The Palazzo also traces family history further back.

“My grandfather Agostino was known in Bernalda as ‘Salta Balcone,’ or ‘Jumps Balcony,’ because he was always trying to get into houses to have affairs with the maids,” Mr. Coppola says, noting that he thinks the Palazzo was the site of an affair with one such woman called Palmetta. Now the servants’ quarters have been dubbed the Palmetta room, and Agostino’s portrait hangs there above his childhood bed.

Photo: A truck on the farm that supplies much of the Palazzo Margherita’s produce, cheeses and grains.

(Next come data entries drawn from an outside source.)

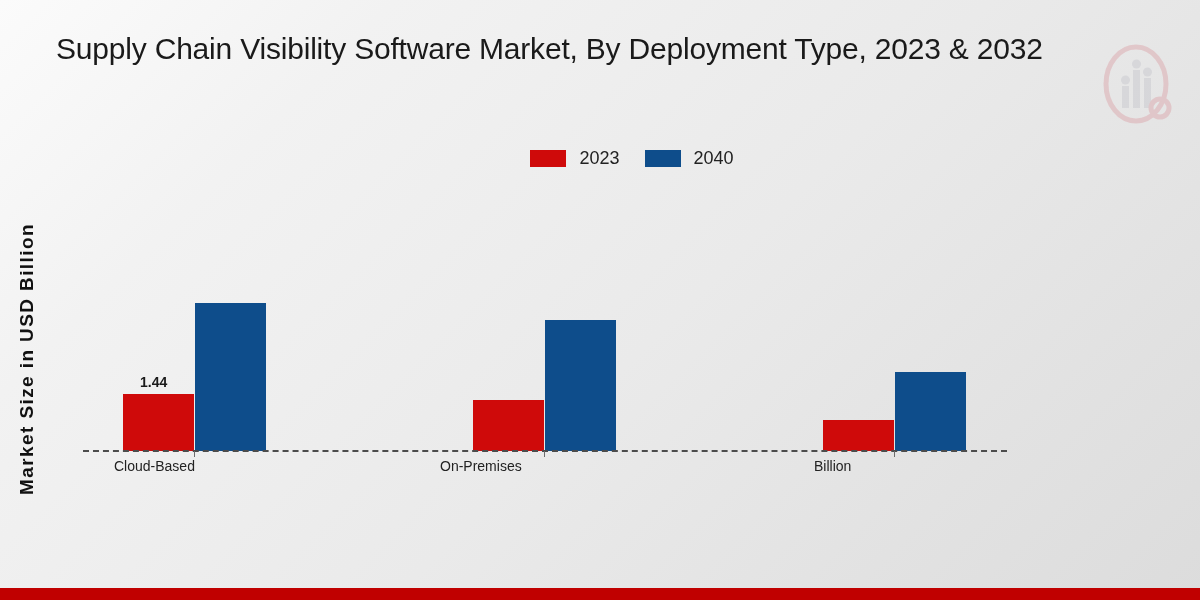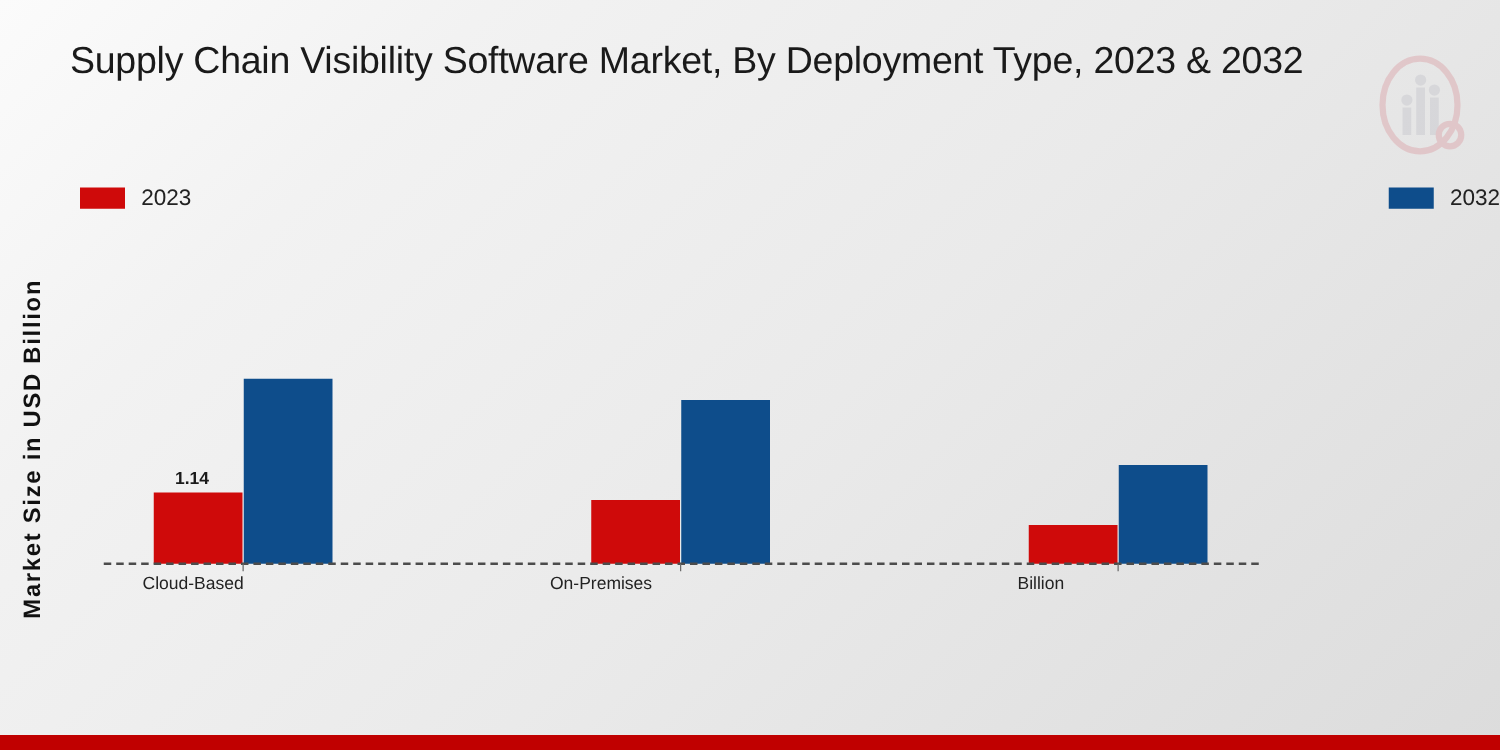--- a/index.html
+++ b/index.html
@@ -48,21 +48,21 @@
     font-family: "Liberation Sans", sans-serif;
   }
 
   
   .legend {
     position: absolute;
     left: 0;
     top: 148px;
     width: 1200px;
     display: flex;
-    justify-content: space-between;
+    justify-content: center;
     align-items: center;
     gap: 25px;
     padding-left: 64px;
     box-sizing: border-box;
   }
   .legend-item {
     display: flex;
     align-items: center;
     gap: 13px;
   }
@@ -177,29 +177,29 @@
 
   <div class="chart-title">Supply Chain Visibility Software Market, By Deployment Type, 2023 &amp; 2032</div>
 
   <div class="legend">
     <div class="legend-item">
       <span class="legend-swatch series-2023"></span>
       <span class="legend-label">2023</span>
     </div>
     <div class="legend-item">
       <span class="legend-swatch series-2032"></span>
-      <span class="legend-label">2032</span>
+      <span class="legend-label">2040</span>
     </div>
   </div>
 
   <div class="y-axis-title">Market Size in USD Billion</div>
 
   <div class="plot-area" id="plot-area">
       <div class="bar series-2023" style="left: 40px; width: 71px; height: 57px;"></div>
-      <div class="bar-value" style="left: 57px; bottom: 61px;">1.14</div>
+      <div class="bar-value" style="left: 57px; bottom: 61px;">1.44</div>
       <div class="bar series-2032" style="left: 112px; width: 71px; height: 148px;"></div>
       <div class="bar series-2023" style="left: 390px; width: 71px; height: 51px;"></div>
       <div class="bar series-2032" style="left: 462px; width: 71px; height: 131px;"></div>
       <div class="bar series-2023" style="left: 740px; width: 71px; height: 31px;"></div>
       <div class="bar series-2032" style="left: 812px; width: 71px; height: 79px;"></div>
     </div>
 
   <div class="baseline"></div>
 
   <div id="category-axis">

Menus at the hotel reflect the region’s famous pastas, breads and pizzas.

THE NEXT CHAPTER

The Coppola family has already started contributing to the Palazzo’s story arc — Sofia celebrated her wedding in the garden in 2011, and Roman’s son ate his first birthday cake in the courtyard. And that familial warmth infused every aspect of my four-day stay there, from a lazy breakfast beneath Sofia’s lemon tree to rainy-day movies in the salon to a rustic alfresco lunch that the Palazzo arranges at a nearby farm (pizza in the grass with the workers, generations of whom had toiled here).

Now Francis has turned his eye on a new family project.

“We have a beautiful property in New Orleans that I have always wanted to make into an inn for artists, a sort of French-style creative auberge,” he says. “We have a building, but we don’t have the right to create a hotel. But in a city like New Orleans, you never know what can happen.”

And after that?

“A hotel in Corsica, a resort in Sardinia, the Colombe d’Or in the south of France. I love Dublin, I love Ireland, I love everywhere. I love this magnificent, diverse earth that we have, where you can’t look out in any direction and not see beauty,” he says.

“It’s part of this incredible experience of life.”
Colleen Clark is a writer at Bloomberg.